# Work instructions:
Look in the data below for the line that contains "(504, 517) none". Copy that line and the remaining lines exactly.

# Supplied records:
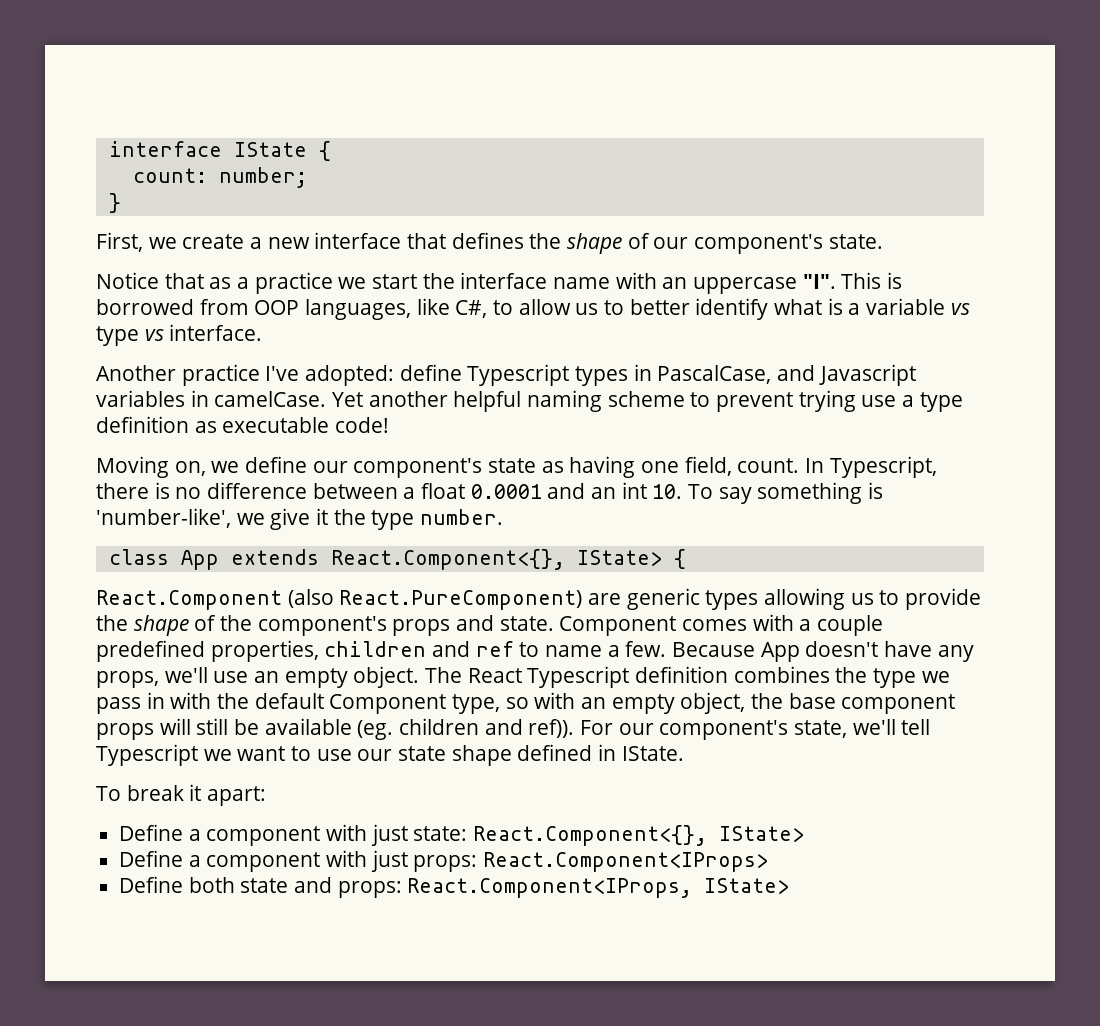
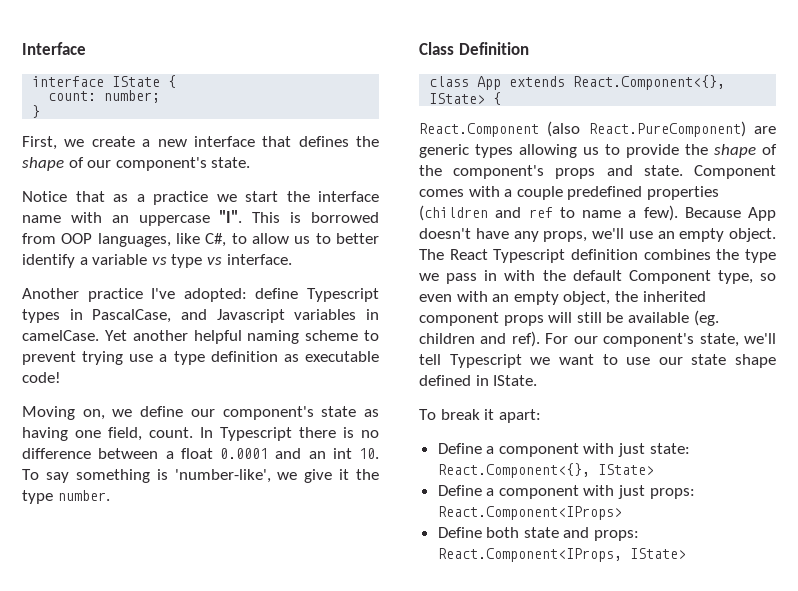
(108, 149) none -> [22,42,86,55] Interface //
[774,298,843,315] what is -> (75, 261) none
[829,456,937,478] Typescript, -> [220,427,292,441] Typescript
(504, 517) none -> [419,42,529,55] // Class Definition
[210,640,427,662] properties, children -> [646,186,719,200] [419,205,488,221] properties (children
[625,641,667,657] few. -> [643,205,678,221] few).
(529, 703) none -> [419,294,452,302] even
[788,693,836,709] base -> [642,291,706,302] inherited
[528,719,575,738] ref)). -> [511,331,540,347] ref).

# Solution for this problem:
(504, 517) none -> [419,42,529,55] // Class Definition
[210,640,427,662] properties, children -> [646,186,719,200] [419,205,488,221] properties (children
[625,641,667,657] few. -> [643,205,678,221] few).
(529, 703) none -> [419,294,452,302] even
[788,693,836,709] base -> [642,291,706,302] inherited
[528,719,575,738] ref)). -> [511,331,540,347] ref).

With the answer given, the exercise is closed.